I am never getting married. NEVER. HORRIBLE. I had a whole argument with another assistant here about this.
Ugh! Listen to this! Hugh Jackman KEEPS THE PASSION ALIVE!
Uh, that’s just ROLEPLAYING, it’s totally normal. Like for instance–
STOP TALKING! STOP TALKING NOW!
You’re really weird.
Normally that assistant and I totally get along, because he likes to talk about things like Cyclops from X-men, and I like to say things like “What does Cyclops do with his eyes when he’s in the shower? Does he have special shower goggles? Why don’t his eye rays burn his own eyelids? If he’s powered by sunlight, why doesn’t he just move into a cave?”
You know what the main problem with being an entertainment assistant is? Here, I will give you an example.
Your boss asks for something. A MacGuffin. You don’t have it. IT DOESN’T EXIST. You start to say as much to your boss, but they get that blank look, a look I imagine late-era Roman emperors got when told that there was no way you could have perfume drift down from the ceiling. Your voice trails off.
“I’ll take care of it,” you say.
You spend the next two days begging people you hardly know for favors. PLEASE, your boss REALLY NEEDS the MacGuffin. You get referred from person to person, like a FAVOR RELAY. You threaten, you cajole, you offer minor bribes.
Finally you find someone who agrees to give you the MacGuffin. You have it messengered over to your office. You have brief, pleasant fantasies about how you’ll give the MacGuffin to your boss, and they’ll be really impressed– “Wow! However did you manage THIS? You’re the BEST assistant, I swear…” and then you’ll tell them at length how you managed it and they’ll hang on your every word and go “Wow! I never would have thought of that!” and be admiring.

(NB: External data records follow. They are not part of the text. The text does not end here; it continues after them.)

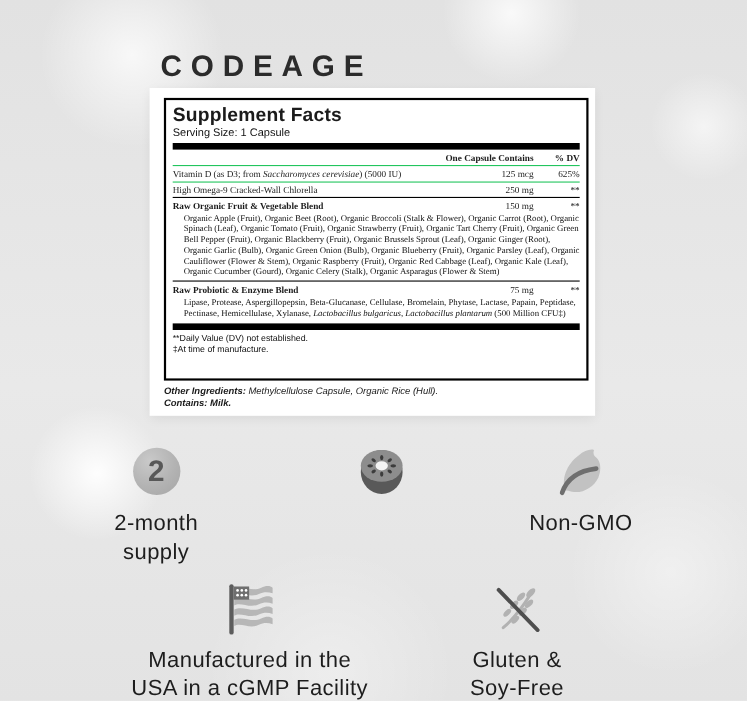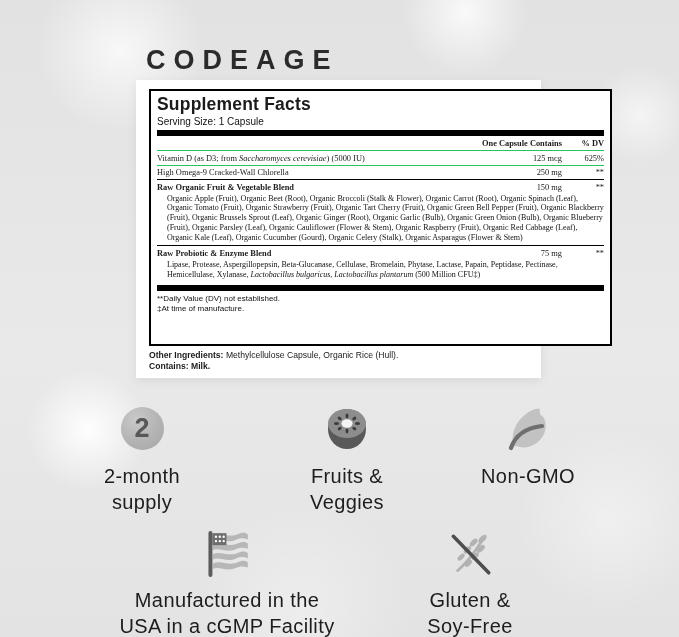--- a/index.html
+++ b/index.html
@@ -31,7 +31,7 @@
   }
 
   .panel {
-    position:absolute; left:13px; top:9px; width:463px; height:257px;
+    position:absolute; left:13px; top:9px; width:386px; height:257px;
     border:2px solid #000; padding:3px 6px 2px 6px; background:#fff;
   }
   .p-title { font-size:17.5px; font-weight:bold; letter-spacing:.2px; }

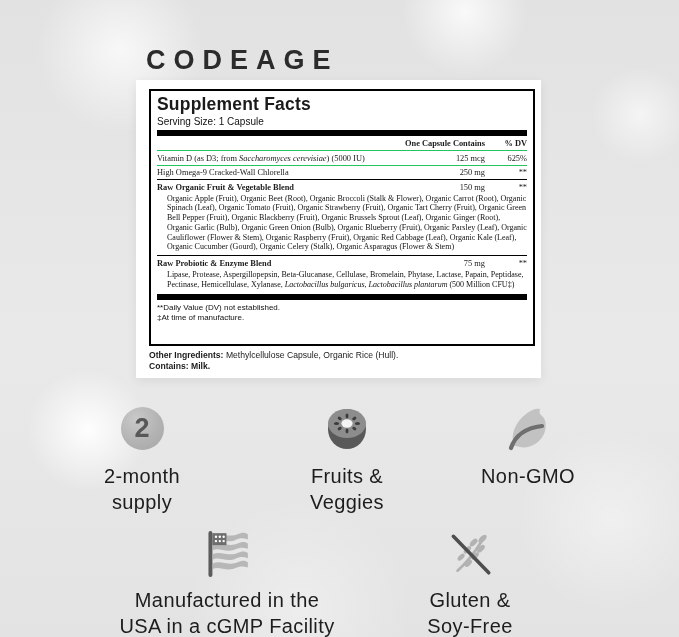--- a/index.html
+++ b/index.html
@@ -53,7 +53,7 @@
   .p-foot-wrap { padding-top:1px; }
 
   .other-box { position:absolute; left:13px; top:270px; width:386px; }
-  .other-line { font-size:8.6px; line-height:10.5px; }
+  .other-line { font-size:8.6px; line-height:10.5px;font-style:italic; }
   .b { font-weight:bold; }
 
   

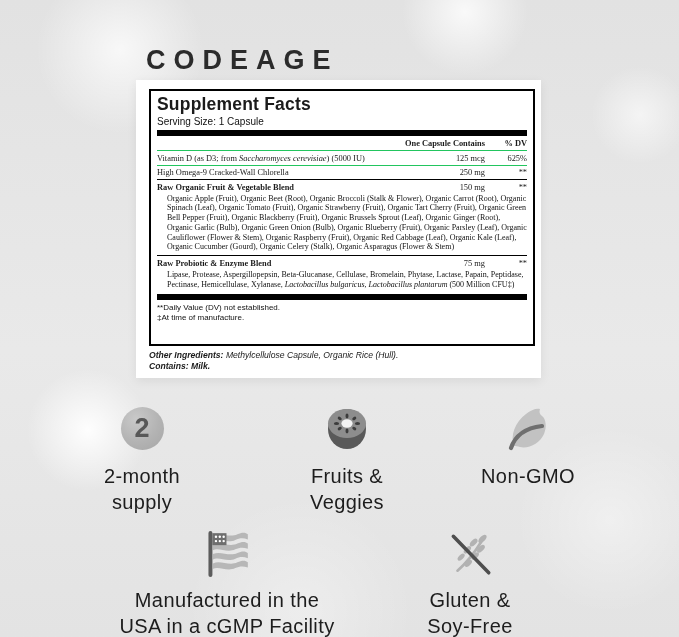--- a/index.html
+++ b/index.html
@@ -165,8 +165,6 @@
         </svg>
       </span>
     </div>
-    <div class="cap">Fruits &amp;
-Veggies</div>
   </div>
 
   <div class="feature" id="f-nongmo">

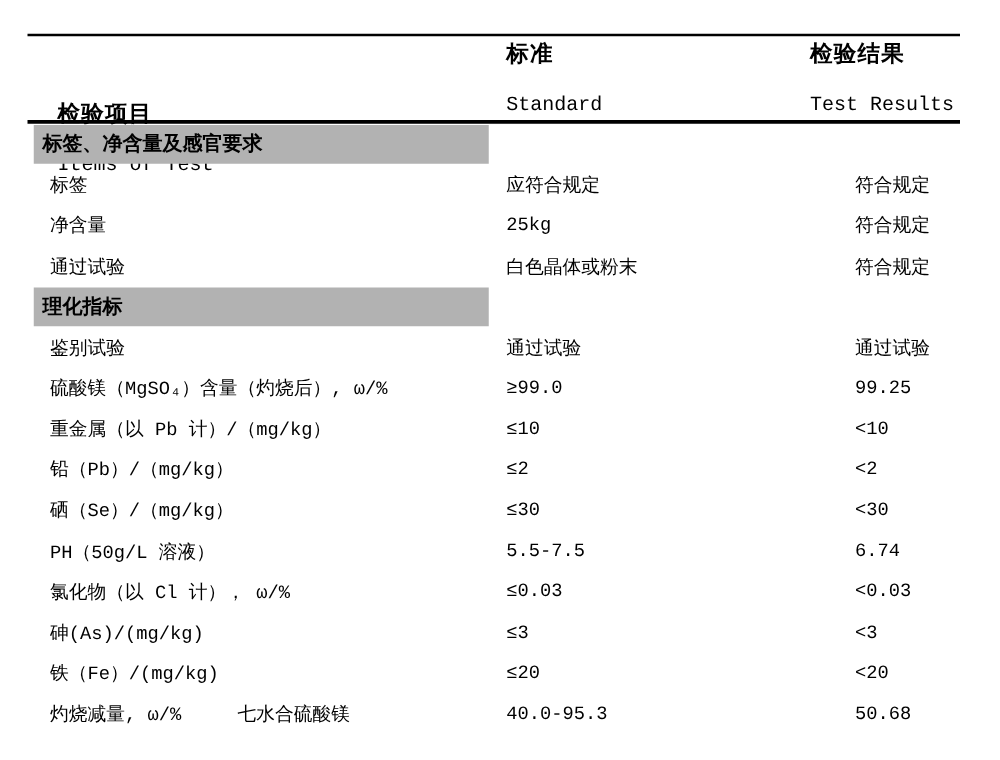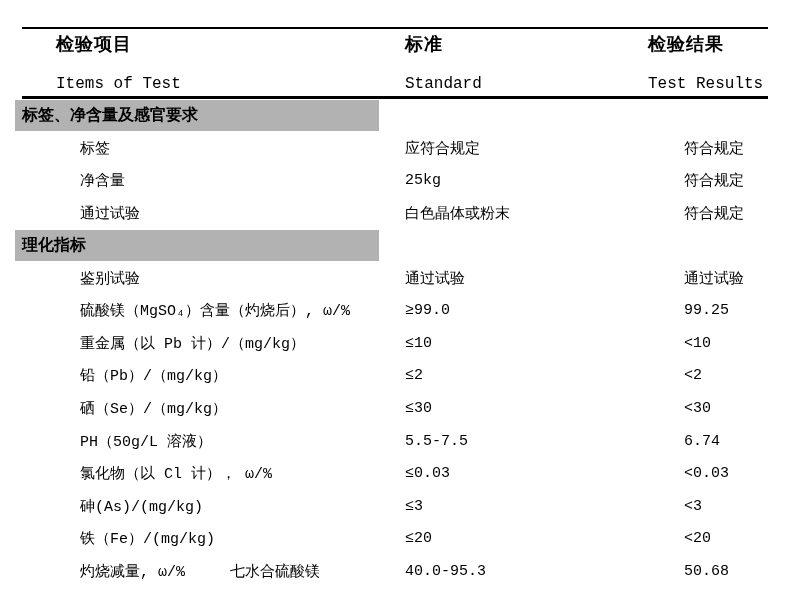--- a/index.html
+++ b/index.html
@@ -21,7 +21,7 @@
   .col-head{position:absolute;top:36px;}
   .col-head .zh{font-size:18px;font-weight:bold;letter-spacing:1px;line-height:1;}
   .col-head .en{position:absolute;top:40px;left:0;font-size:16px;font-weight:normal;white-space:nowrap;line-height:1;}
-  .col1{left:56px;}
+  .col1{left:46px;margin-top:48px;}
   .col2{left:405px;}
   .col3{left:648px;}
   .rows{position:absolute;top:100px;left:0;width:800px;}

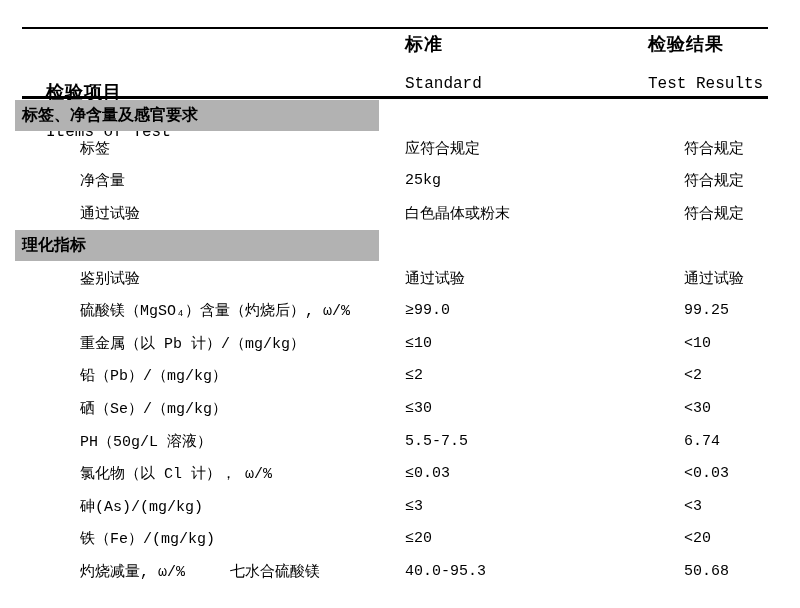--- a/index.html
+++ b/index.html
@@ -27,7 +27,7 @@
   .rows{position:absolute;top:100px;left:0;width:800px;}
   .section-row{height:32px;}
   .section-band{
-    margin-left:15px;width:364px;height:31px;background:var(--band);
+    margin-left:27px;width:364px;height:31px;background:var(--band);
     display:flex;align-items:center;padding-left:7px;
     font-weight:bold;font-size:16px;white-space:pre;text-align:right;
   }

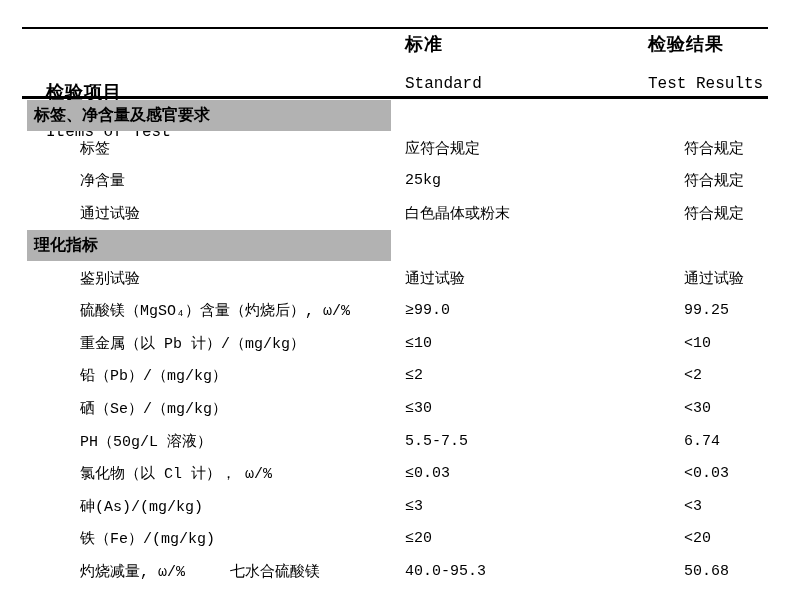--- a/index.html
+++ b/index.html
@@ -35,7 +35,7 @@
     height:32.6px;display:grid;grid-template-columns:405px 243px auto;
     align-items:center;font-size:15px;
   }
-  .row .c1{padding-left:40px;white-space:pre;margin-left:40px;}
+  .row .c1{padding-left:40px;white-space:pre;}
   .row .c2{white-space:pre;}
   .row .c3{white-space:pre;margin-left:36px;}
 </style>

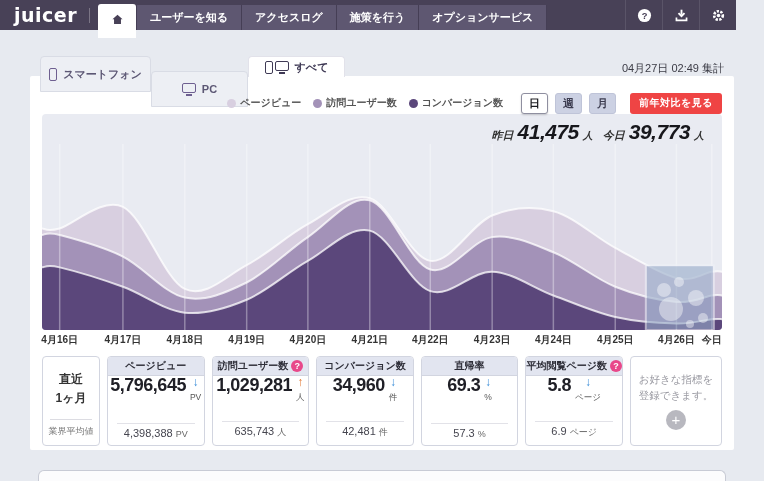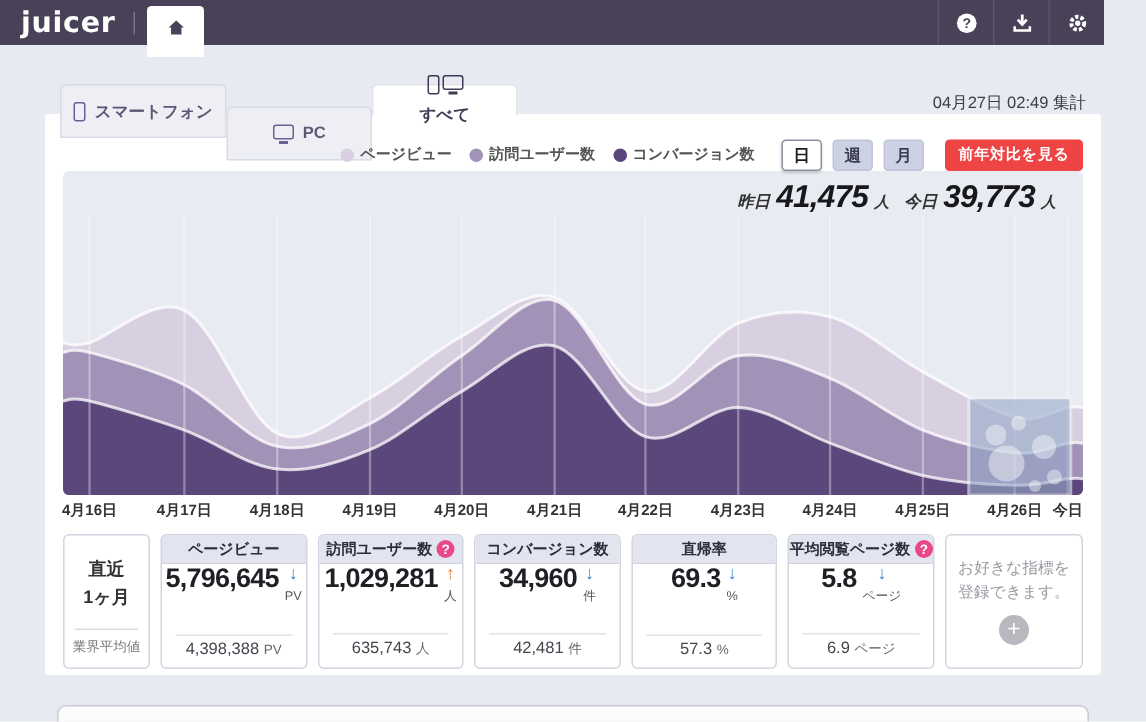--- a/index.html
+++ b/index.html
@@ -156,6 +156,12 @@
         </svg>
     </span>
   </div>
+  <div id="nav-items" style="display:flex;">
+      <div class="nav-item">ユーザーを知る</div>
+      <div class="nav-item">アクセスログ</div>
+      <div class="nav-item">施策を行う</div>
+      <div class="nav-item">オプションサービス</div>
+    </div>
   <div class="nav-icons">
     <div class="nav-icon-btn">
       <svg width="15" height="15" viewBox="0 0 16 16">

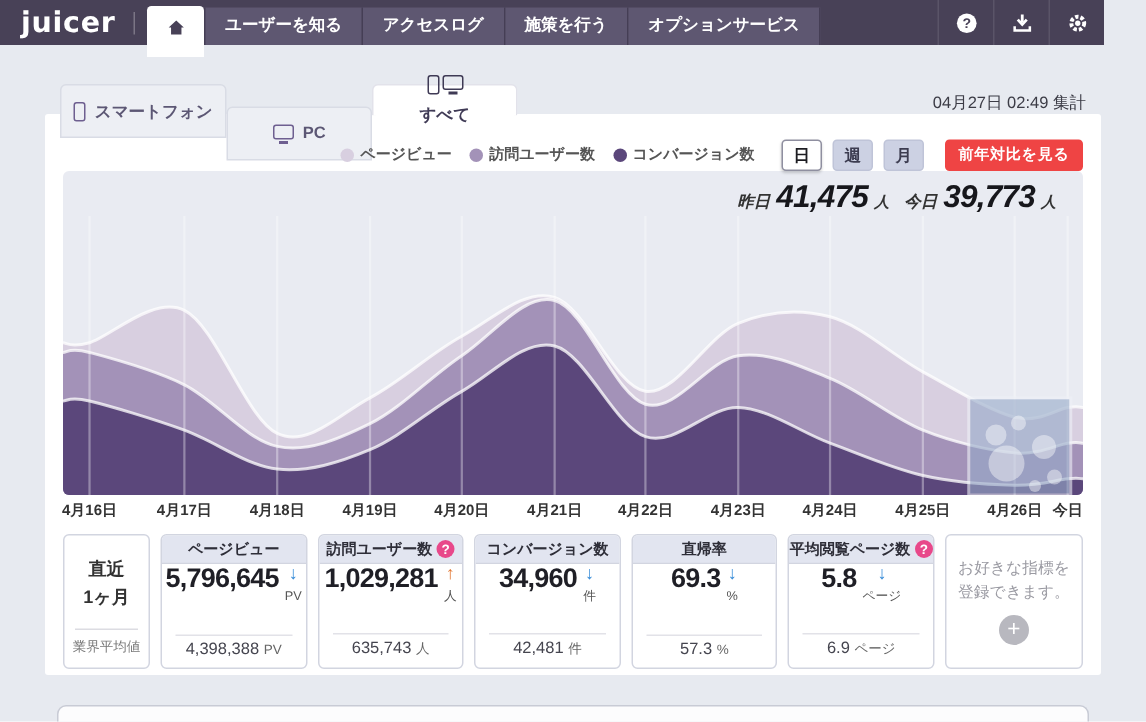--- a/index.html
+++ b/index.html
@@ -47,7 +47,7 @@
     background:#edeff4; border:1px solid #d9dce5; border-radius:4px 4px 0 0;
     cursor:pointer; z-index:4;
   }
-  .device-tab.active { background:#fff; height:21px; border-bottom:none; color:#3f3a55; z-index:6; border-color:#e2e2ea;flex-direction:column; }
+  .device-tab.active { background:#fff; height:21px; border-bottom:none; color:#3f3a55; z-index:6; border-color:#e2e2ea; }
   .icon-phone { width:8px; height:13px; border:1.5px solid #6e5f90; border-radius:2px; }
   .icon-monitor { width:14px; height:10px; border:1.5px solid #6e5f90; border-radius:2px; position:relative; margin-bottom:3px; }
   .icon-monitor::after { content:''; position:absolute; left:3px; right:3px; bottom:-4px; height:2px; background:#6e5f90; }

And the MacGuffin arrives!
YOU WALK THE MACGUFFIN INTO YOUR BOSS’ OFFICE!
THE MORMON TABERNACLE CHOIR SINGS OUT A TRIUMPHANT HALLELUIA!
“Here’s the MacGuffin you asked for,” you say, modestly.
Your boss doesn’t even look up.
“Thanks. Just put it down.”
“…” you say, and put it down.
Then you slink off to your desk, ears all low and mopey.